| What is needed |
Scan the entries below and return each line that contains "Typescript".

| Web interface edit records |
########
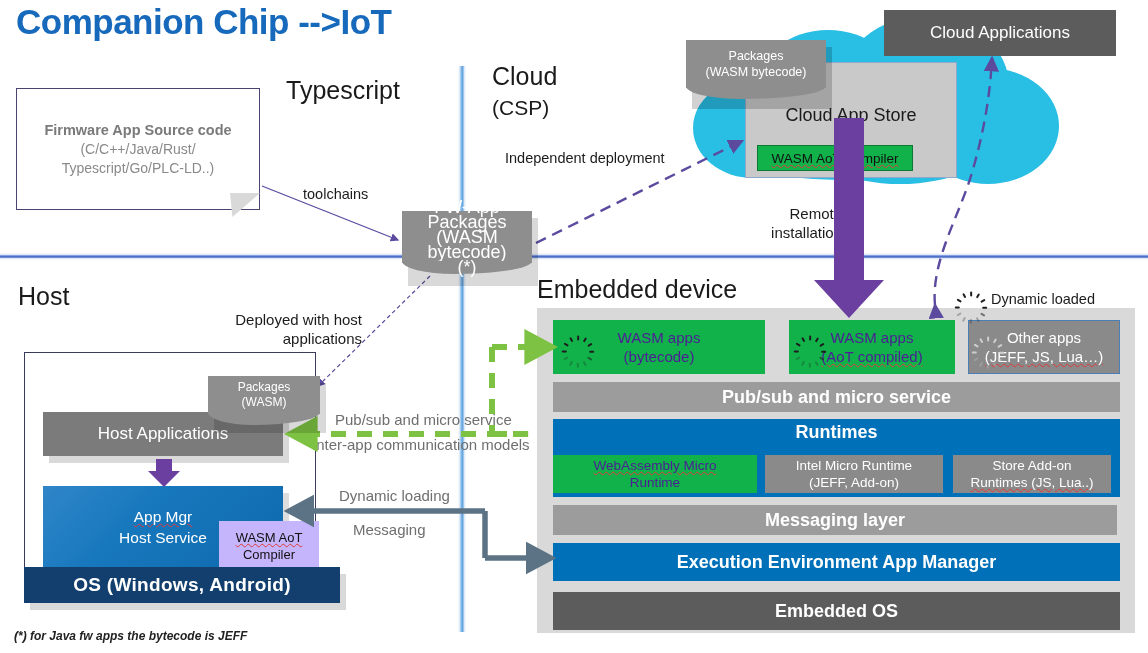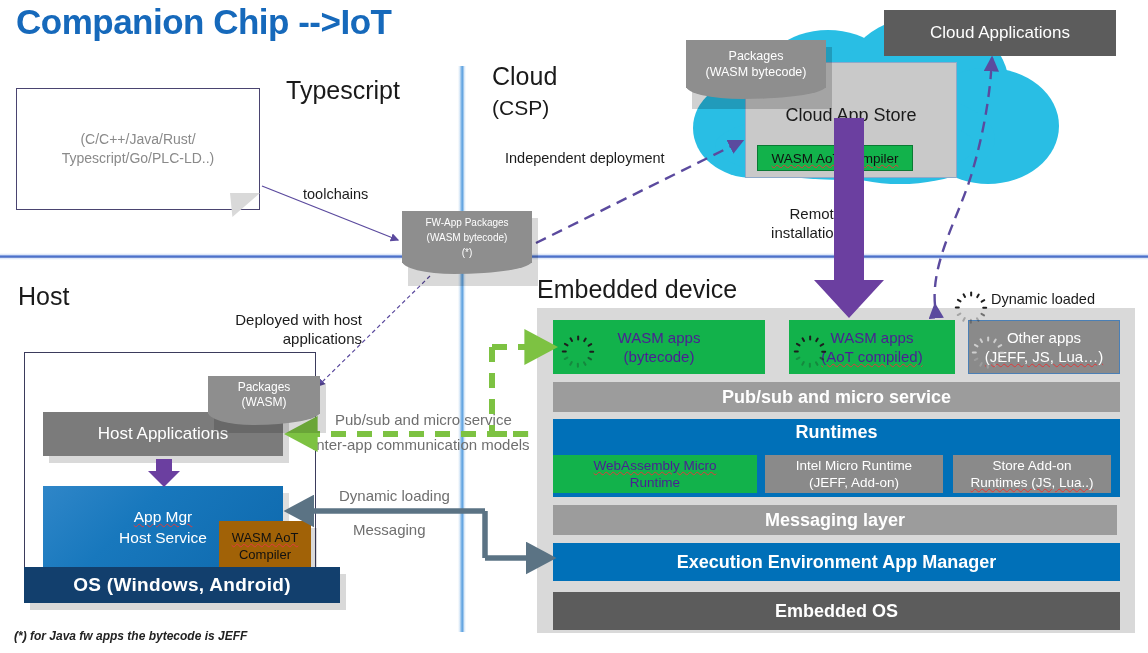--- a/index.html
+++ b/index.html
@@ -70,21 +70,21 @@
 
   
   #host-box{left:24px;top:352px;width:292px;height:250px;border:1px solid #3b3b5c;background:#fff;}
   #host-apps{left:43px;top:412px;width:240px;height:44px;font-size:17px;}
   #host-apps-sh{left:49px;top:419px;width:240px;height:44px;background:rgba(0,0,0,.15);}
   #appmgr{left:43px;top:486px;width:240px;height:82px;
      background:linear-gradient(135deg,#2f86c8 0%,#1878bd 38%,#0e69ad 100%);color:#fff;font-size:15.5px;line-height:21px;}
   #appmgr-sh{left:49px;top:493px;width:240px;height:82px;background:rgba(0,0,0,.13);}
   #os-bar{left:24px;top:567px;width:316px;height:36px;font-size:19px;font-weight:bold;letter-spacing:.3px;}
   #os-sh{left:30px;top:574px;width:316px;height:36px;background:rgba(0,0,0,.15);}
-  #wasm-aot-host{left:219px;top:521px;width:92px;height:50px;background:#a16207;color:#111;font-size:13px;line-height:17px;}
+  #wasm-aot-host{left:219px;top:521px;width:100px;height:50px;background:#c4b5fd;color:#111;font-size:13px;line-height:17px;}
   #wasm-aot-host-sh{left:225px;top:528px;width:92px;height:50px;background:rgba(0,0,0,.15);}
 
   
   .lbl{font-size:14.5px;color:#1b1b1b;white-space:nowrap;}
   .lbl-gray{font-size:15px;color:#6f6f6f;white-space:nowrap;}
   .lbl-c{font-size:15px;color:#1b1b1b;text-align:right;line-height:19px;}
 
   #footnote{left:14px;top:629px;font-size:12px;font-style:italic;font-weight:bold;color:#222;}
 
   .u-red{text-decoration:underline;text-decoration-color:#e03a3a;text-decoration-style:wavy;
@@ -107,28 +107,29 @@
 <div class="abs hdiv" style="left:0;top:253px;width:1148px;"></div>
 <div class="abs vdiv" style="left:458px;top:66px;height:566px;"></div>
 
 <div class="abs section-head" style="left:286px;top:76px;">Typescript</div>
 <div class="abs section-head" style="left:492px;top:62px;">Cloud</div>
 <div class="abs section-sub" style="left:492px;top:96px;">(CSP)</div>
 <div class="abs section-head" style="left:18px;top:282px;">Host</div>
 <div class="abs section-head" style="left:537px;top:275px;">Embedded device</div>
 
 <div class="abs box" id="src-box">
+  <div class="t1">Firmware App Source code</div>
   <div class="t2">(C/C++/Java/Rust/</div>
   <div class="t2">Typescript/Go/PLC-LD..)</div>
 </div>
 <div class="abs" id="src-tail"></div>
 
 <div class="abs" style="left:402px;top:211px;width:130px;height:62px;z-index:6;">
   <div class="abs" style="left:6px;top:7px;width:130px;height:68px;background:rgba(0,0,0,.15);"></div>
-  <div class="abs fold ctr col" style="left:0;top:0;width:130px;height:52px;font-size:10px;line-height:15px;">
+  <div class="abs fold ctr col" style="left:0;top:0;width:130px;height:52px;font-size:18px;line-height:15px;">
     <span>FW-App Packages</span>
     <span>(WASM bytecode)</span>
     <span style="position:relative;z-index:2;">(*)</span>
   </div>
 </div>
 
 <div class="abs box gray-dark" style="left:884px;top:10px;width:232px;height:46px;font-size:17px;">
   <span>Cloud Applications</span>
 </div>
########
| Output |
 <div class="abs section-head" style="left:286px;top:76px;">Typescript</div>
   <div class="t2">Typescript/Go/PLC-LD..)</div>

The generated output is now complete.